§ **What the task requires**
Omit the pictures, and output the rest of the entries exactly as written.

··········

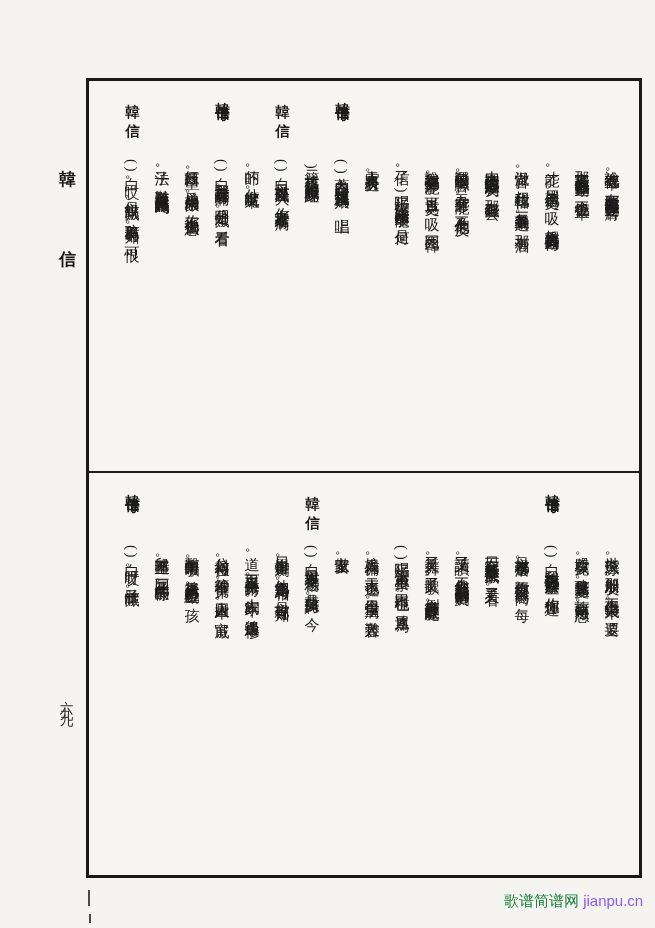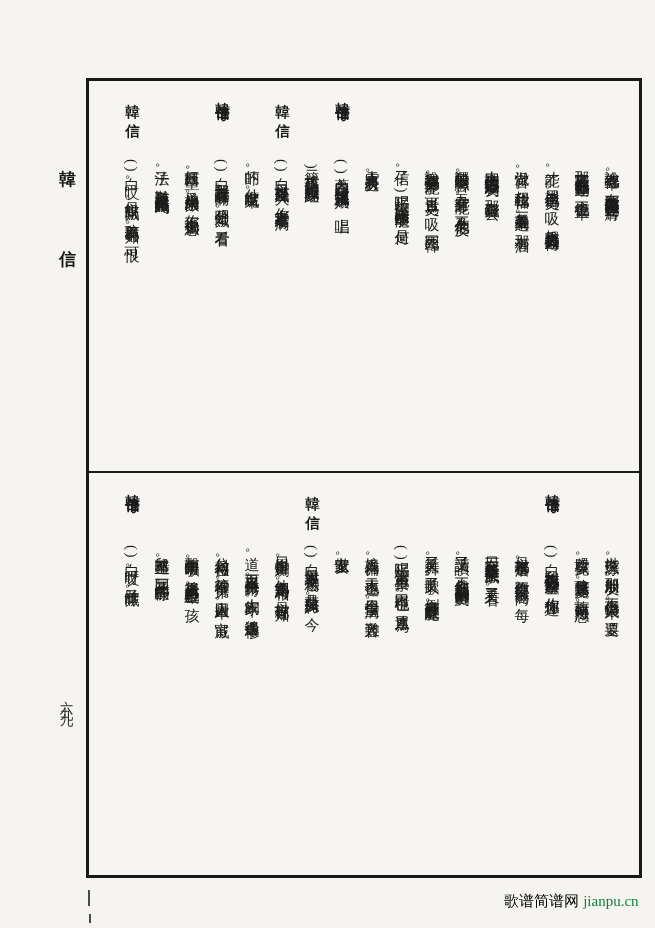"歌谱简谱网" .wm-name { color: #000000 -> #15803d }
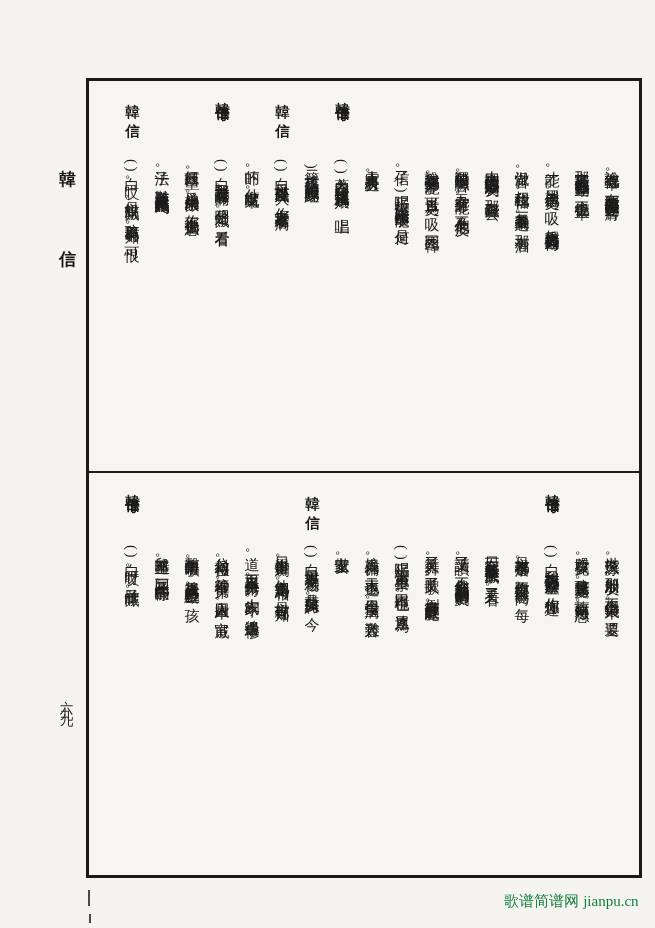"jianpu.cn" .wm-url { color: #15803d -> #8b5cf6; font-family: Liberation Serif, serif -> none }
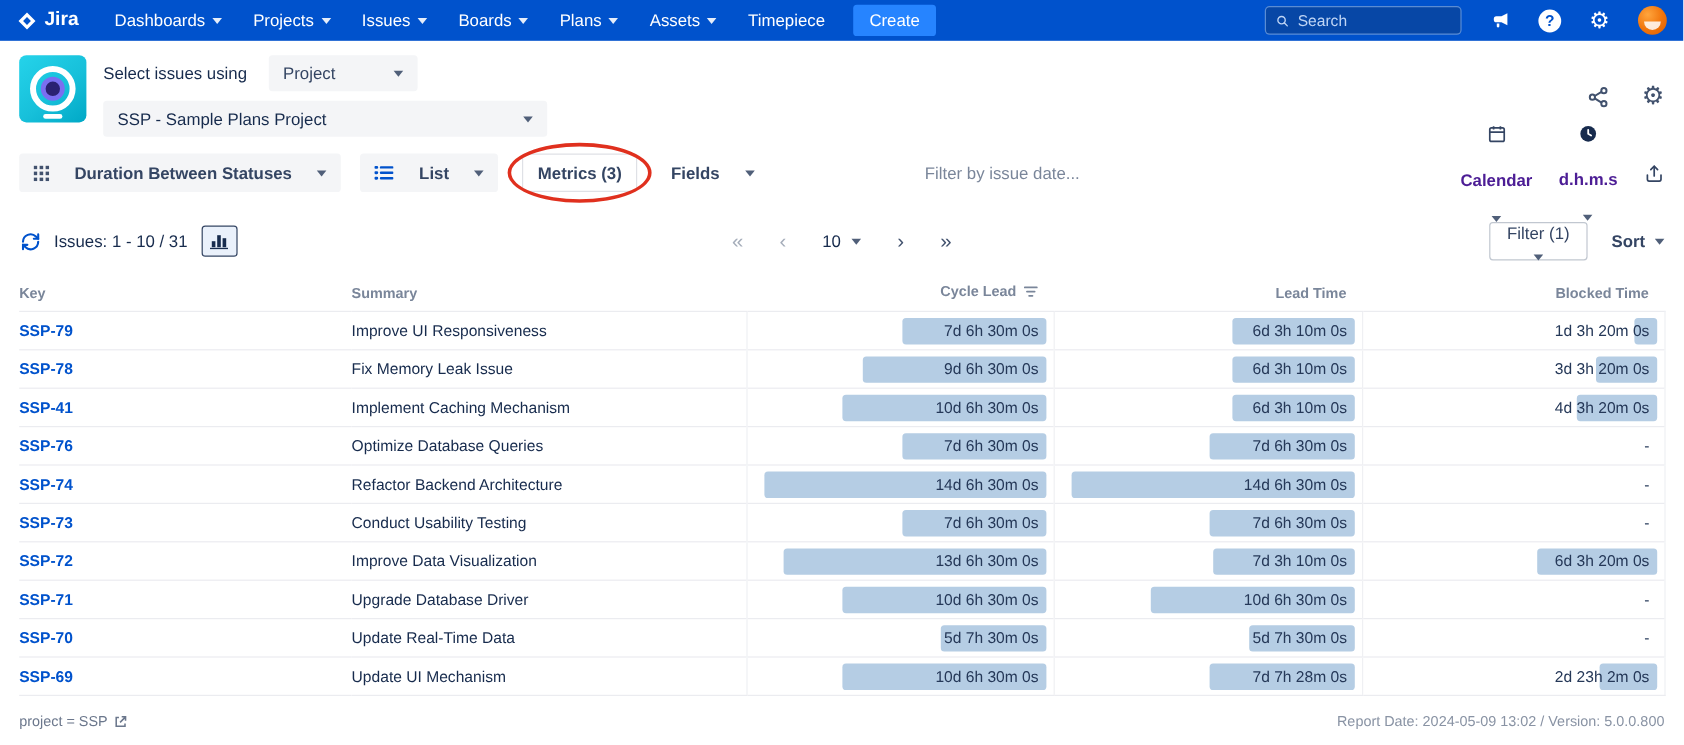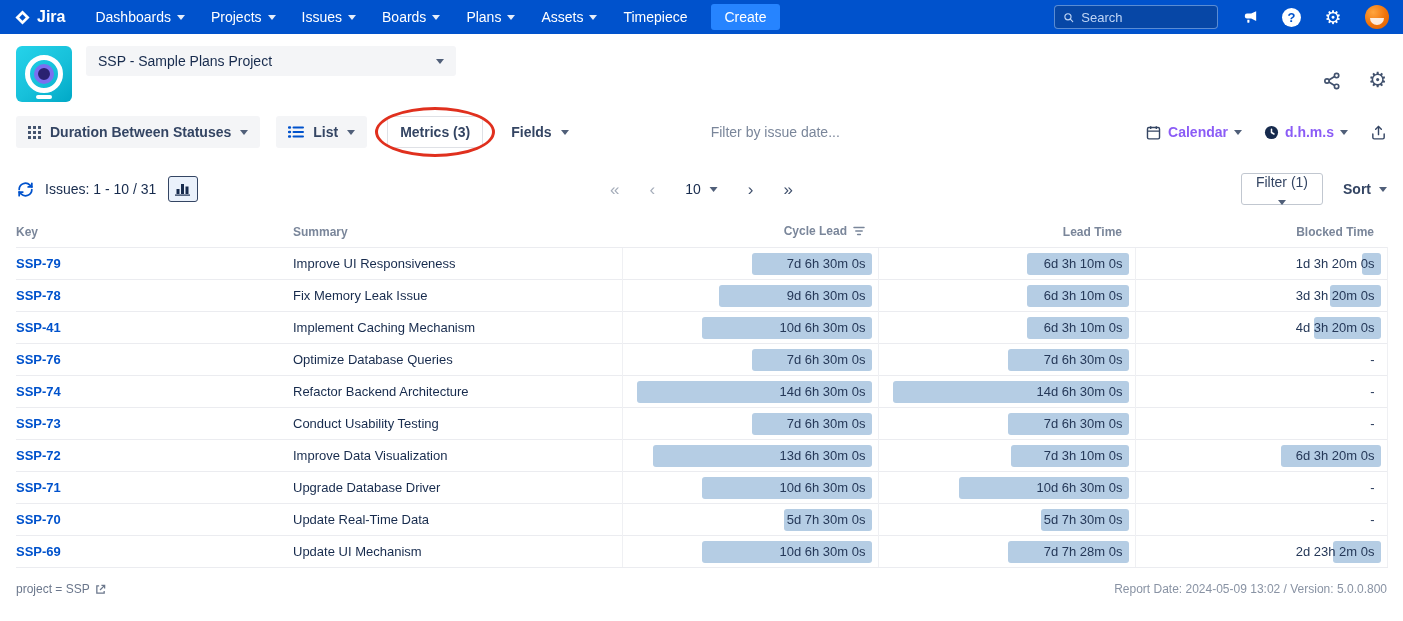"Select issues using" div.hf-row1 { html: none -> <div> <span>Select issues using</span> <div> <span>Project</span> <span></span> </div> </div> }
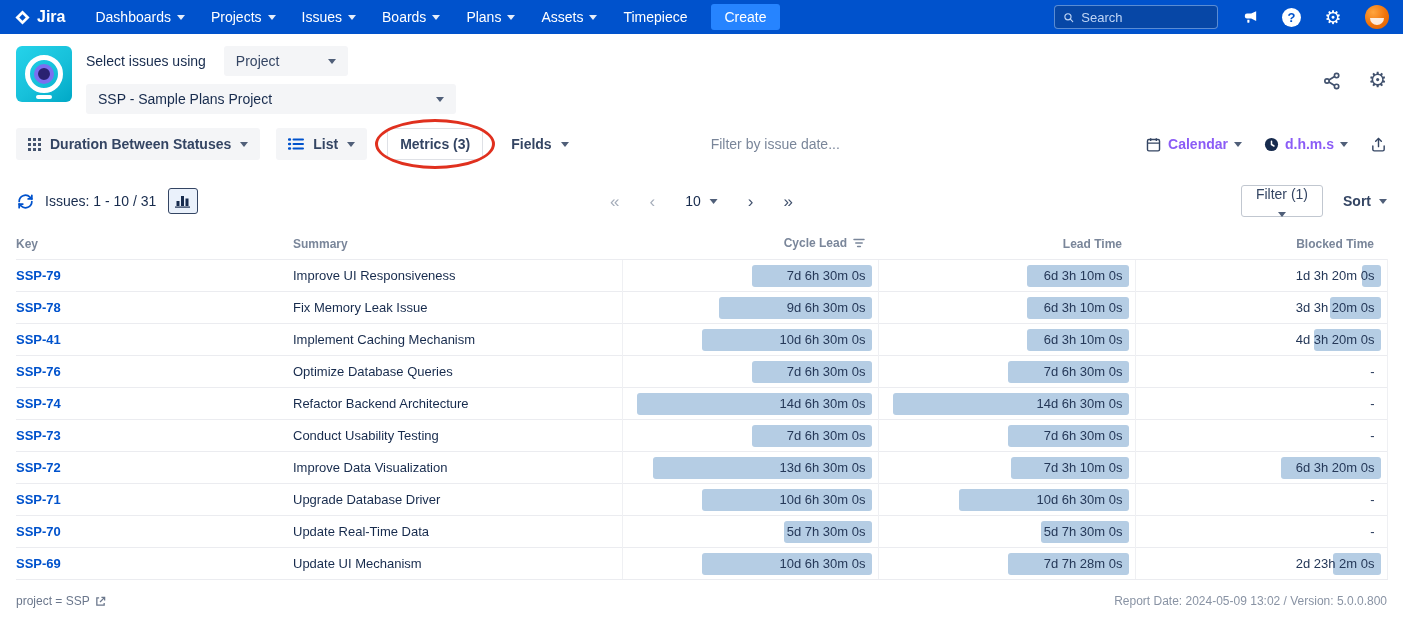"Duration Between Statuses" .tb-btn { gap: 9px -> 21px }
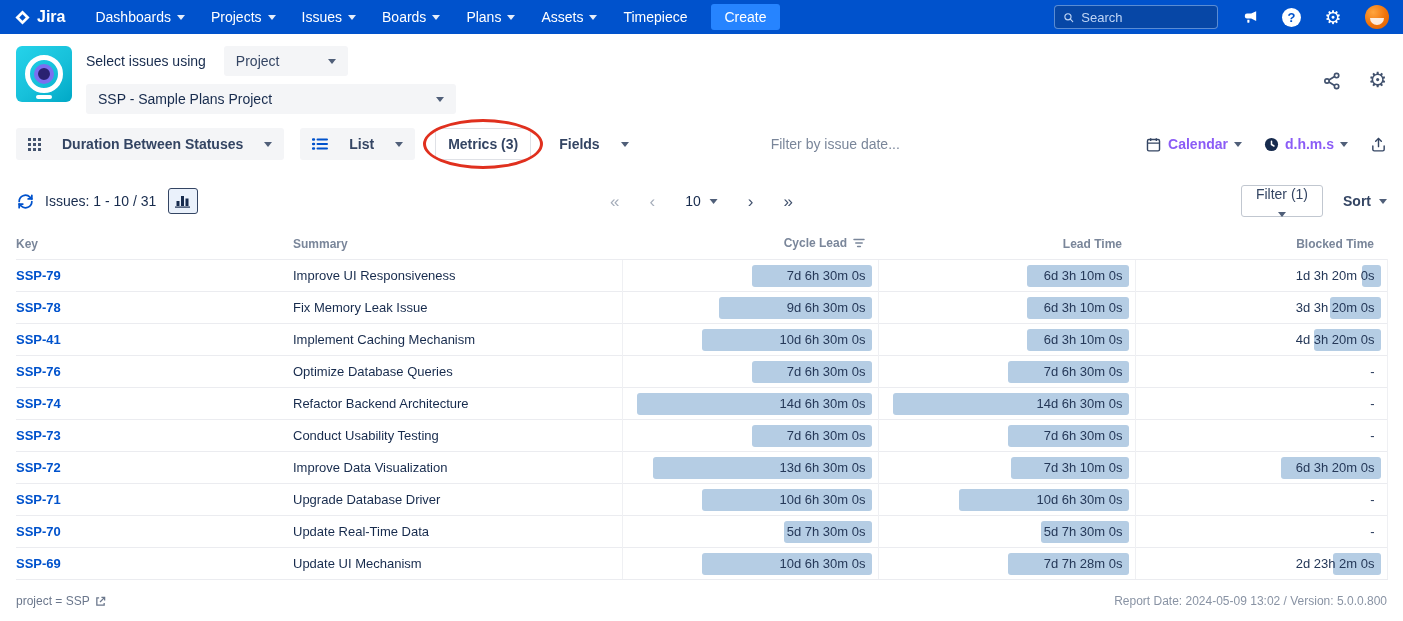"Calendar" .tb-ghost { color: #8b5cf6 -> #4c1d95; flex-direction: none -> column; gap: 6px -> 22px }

··········

§ **Exercise result**
"歌谱简谱网" .wm-name { color: #000000 -> #15803d }
"jianpu.cn" .wm-url { color: #15803d -> #8b5cf6; font-family: Liberation Serif, serif -> none }
"Select issues using" div.hf-row1 { html: none -> <div> <span>Select issues using</span> <div> <span>Project</span> <span></span> </div> </div> }
"Duration Between Statuses" .tb-btn { gap: 9px -> 21px }
"Calendar" .tb-ghost { color: #8b5cf6 -> #4c1d95; flex-direction: none -> column; gap: 6px -> 22px }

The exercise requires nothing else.